Schunemunk is a long ridge running approximately northeast–southwest between Smith's Clove and Salisbury Mills. Along the more northerly of its length, the mountain has a double crest, with Barton Swamp lying between the two ridges. The summit lies on the more southeasterly ridge. Barton Swamp is drained by Perry Creek on the south and Baby Brook on the north. Much of the eastern side of the mountain is drained by Dark Hollow Brook. These are part of the Moodna Creek watershed, which encompasses all but the southeastern tip of the mountain. Moodna Creek drains into the Hudson River. The southeastern part of the mountain drains into the watershed of the Ramapo River.

About midway along its length, on the southeastern side of the mountain, is a spur known as High Knob or High Point, which overlooks Woodbury, New York.
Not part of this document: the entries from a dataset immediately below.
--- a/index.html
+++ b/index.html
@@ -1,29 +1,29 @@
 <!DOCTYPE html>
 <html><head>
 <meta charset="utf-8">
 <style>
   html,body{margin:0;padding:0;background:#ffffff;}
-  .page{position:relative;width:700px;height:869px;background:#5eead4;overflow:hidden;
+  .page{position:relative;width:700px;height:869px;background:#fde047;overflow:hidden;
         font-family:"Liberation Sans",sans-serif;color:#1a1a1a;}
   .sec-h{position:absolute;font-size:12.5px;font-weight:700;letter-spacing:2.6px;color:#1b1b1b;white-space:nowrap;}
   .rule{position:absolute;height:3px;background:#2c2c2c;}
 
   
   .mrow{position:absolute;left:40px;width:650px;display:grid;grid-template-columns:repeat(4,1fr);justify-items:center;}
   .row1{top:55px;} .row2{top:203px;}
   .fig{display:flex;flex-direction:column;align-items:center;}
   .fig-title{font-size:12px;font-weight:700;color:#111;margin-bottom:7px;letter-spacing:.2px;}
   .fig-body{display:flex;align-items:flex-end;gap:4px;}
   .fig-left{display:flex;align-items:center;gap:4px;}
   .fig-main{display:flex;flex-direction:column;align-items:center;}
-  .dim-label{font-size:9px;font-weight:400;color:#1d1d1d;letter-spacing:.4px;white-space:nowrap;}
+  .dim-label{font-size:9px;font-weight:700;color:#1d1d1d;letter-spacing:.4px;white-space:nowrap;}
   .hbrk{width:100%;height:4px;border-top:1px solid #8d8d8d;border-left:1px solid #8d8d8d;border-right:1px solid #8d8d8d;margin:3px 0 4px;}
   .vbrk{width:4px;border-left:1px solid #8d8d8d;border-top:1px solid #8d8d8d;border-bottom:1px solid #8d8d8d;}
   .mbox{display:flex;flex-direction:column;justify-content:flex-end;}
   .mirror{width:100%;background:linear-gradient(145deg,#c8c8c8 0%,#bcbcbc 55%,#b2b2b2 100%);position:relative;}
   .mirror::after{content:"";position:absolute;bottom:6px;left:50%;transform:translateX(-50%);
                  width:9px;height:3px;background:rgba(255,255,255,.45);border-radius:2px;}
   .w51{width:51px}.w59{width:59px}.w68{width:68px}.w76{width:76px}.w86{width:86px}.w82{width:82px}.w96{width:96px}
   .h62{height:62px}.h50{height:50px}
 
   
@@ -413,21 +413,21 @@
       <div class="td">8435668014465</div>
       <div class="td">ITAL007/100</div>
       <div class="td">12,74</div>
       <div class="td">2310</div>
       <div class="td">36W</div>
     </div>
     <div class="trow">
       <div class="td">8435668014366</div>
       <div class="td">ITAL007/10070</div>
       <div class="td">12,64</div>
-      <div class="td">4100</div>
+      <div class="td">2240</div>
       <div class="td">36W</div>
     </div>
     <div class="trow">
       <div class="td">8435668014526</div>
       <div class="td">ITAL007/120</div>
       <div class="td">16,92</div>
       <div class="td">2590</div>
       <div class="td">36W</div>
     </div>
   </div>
To the northwest, across a clove, lies Woodcock Mountain or Woodcock Hill, which reaches 1030 ft.

The New York State Thruway runs alongside Schunemunk's eastern side for the length of the mountain just north of its Harriman exit. In addition to Mountain Lodge Park, two other hamlets in the area are closely associated with the mountain: Mountainville to the northeast and Central Valley to the southeast.

Due to its height and length, Schunemunk can be seen from much of the rest of Orange County and some other nearby areas.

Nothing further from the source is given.